Change detection outputs –
▽

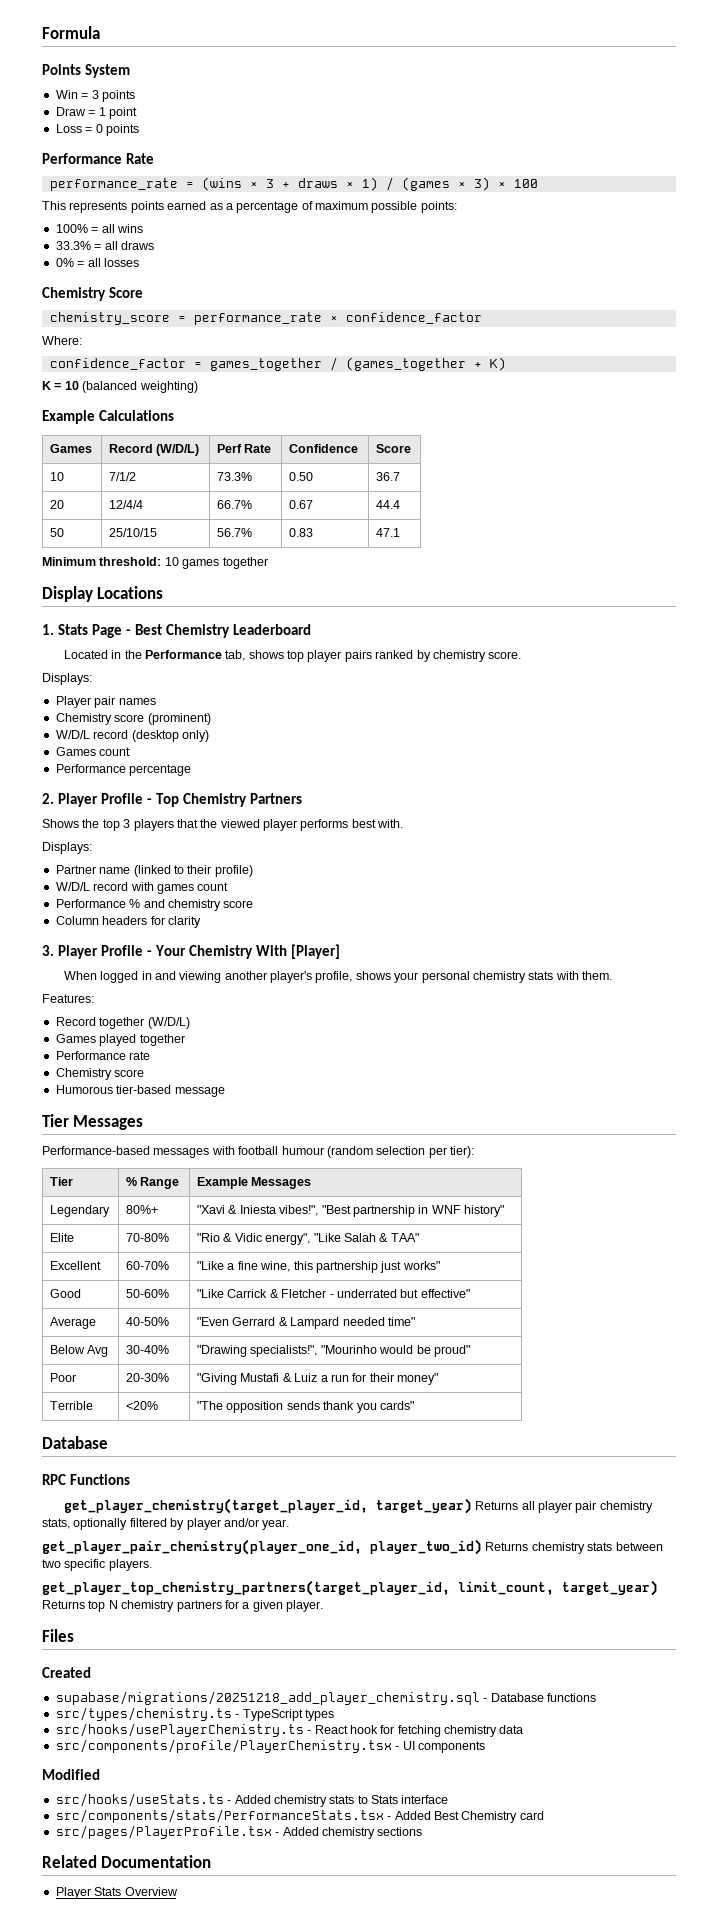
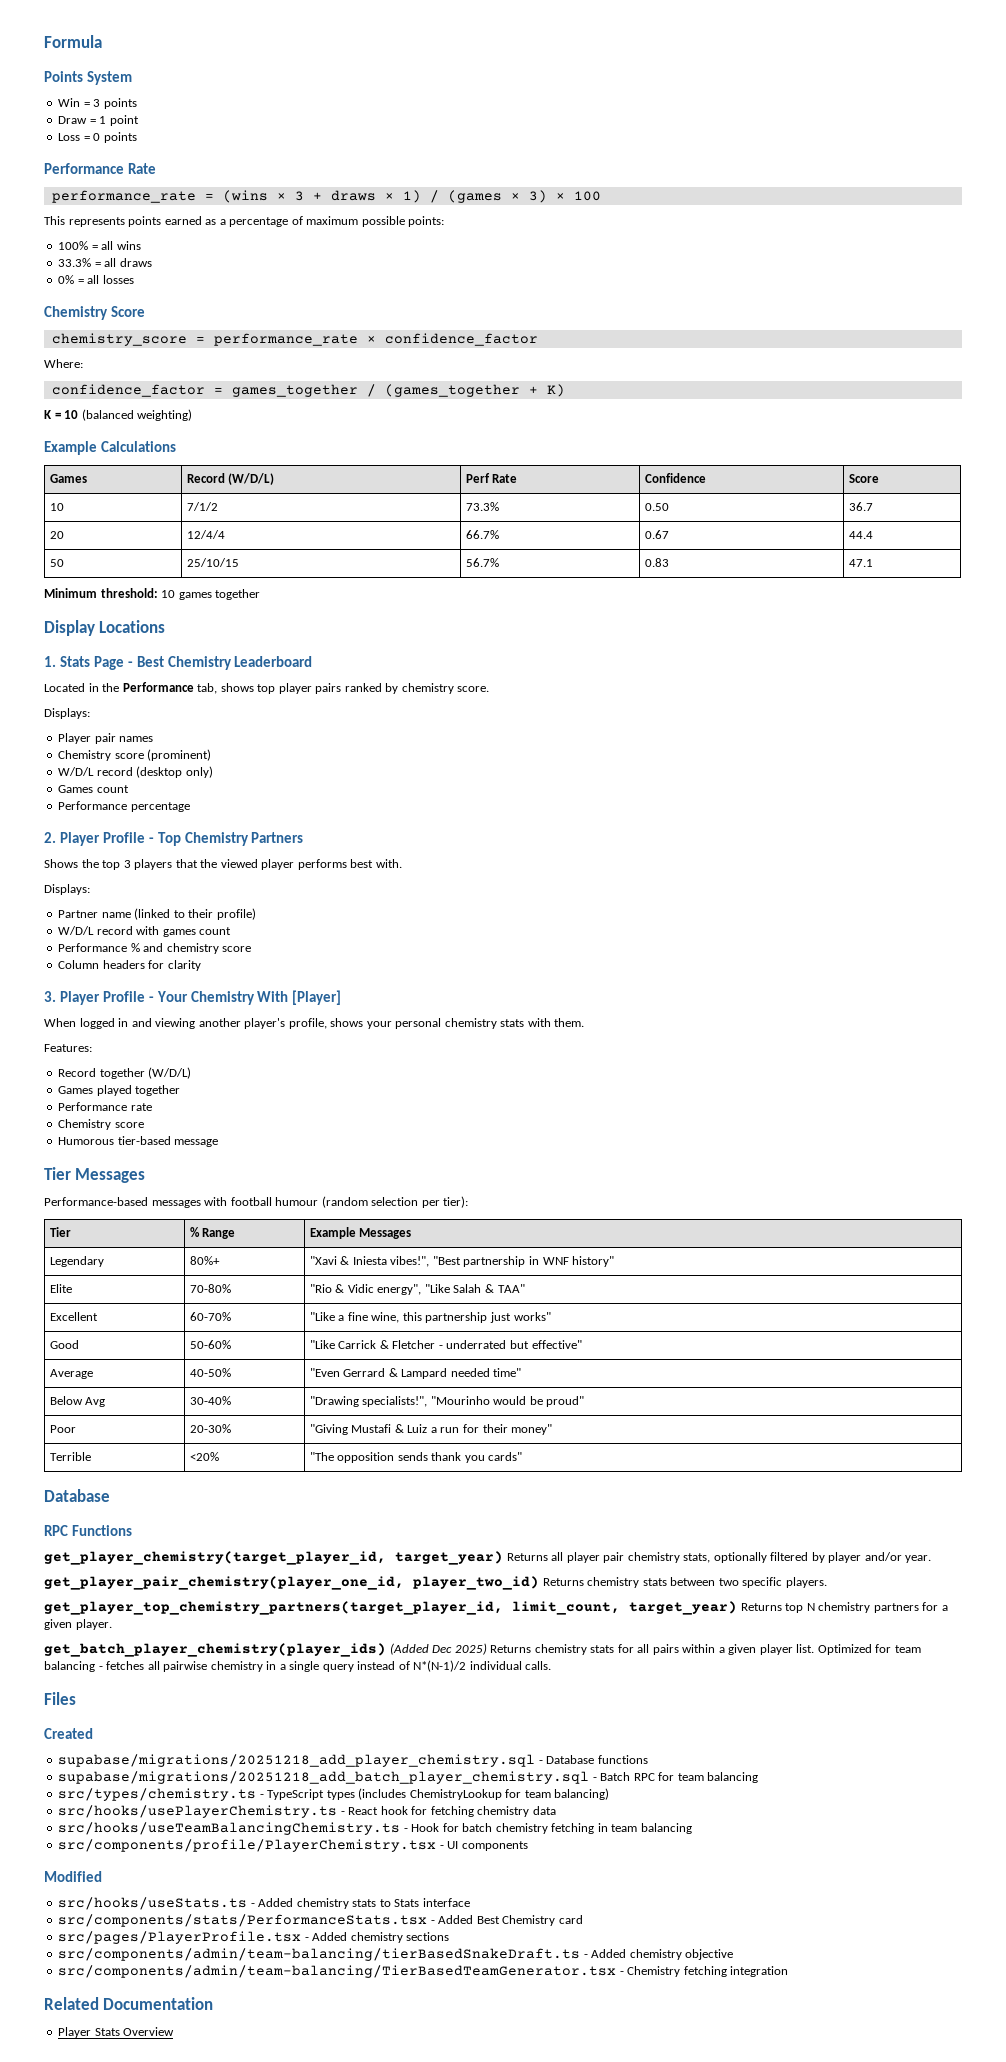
+ get_batch_player_chemistry(player_ids) (Added Dec 2025) Returns chemistry stats for all pairs within a given player list. Optimized for team balancing - fetches all pairwise chemistry in a single query instead of N*(N-1)/2 individual calls.
+ supabase/migrations/20251218_add_batch_player_chemistry.sql - Batch RPC for team balancing
- src/types/chemistry.ts - TypeScript types
+ src/types/chemistry.ts - TypeScript types (includes ChemistryLookup for team balancing)
+ src/hooks/useTeamBalancingChemistry.ts - Hook for batch chemistry fetching in team balancing
+ src/components/admin/team-balancing/tierBasedSnakeDraft.ts - Added chemistry objective
+ src/components/admin/team-balancing/TierBasedTeamGenerator.tsx - Chemistry fetching integration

△

PROBLEM TO SOLVE – Would you retype exactly the lines above, from the line with "RPC for team balancing" to the line with "Added chemistry objective", with both end lines kept and nothing more?

FINISHED TASK –
+ supabase/migrations/20251218_add_batch_player_chemistry.sql - Batch RPC for team balancing
- src/types/chemistry.ts - TypeScript types
+ src/types/chemistry.ts - TypeScript types (includes ChemistryLookup for team balancing)
+ src/hooks/useTeamBalancingChemistry.ts - Hook for batch chemistry fetching in team balancing
+ src/components/admin/team-balancing/tierBasedSnakeDraft.ts - Added chemistry objective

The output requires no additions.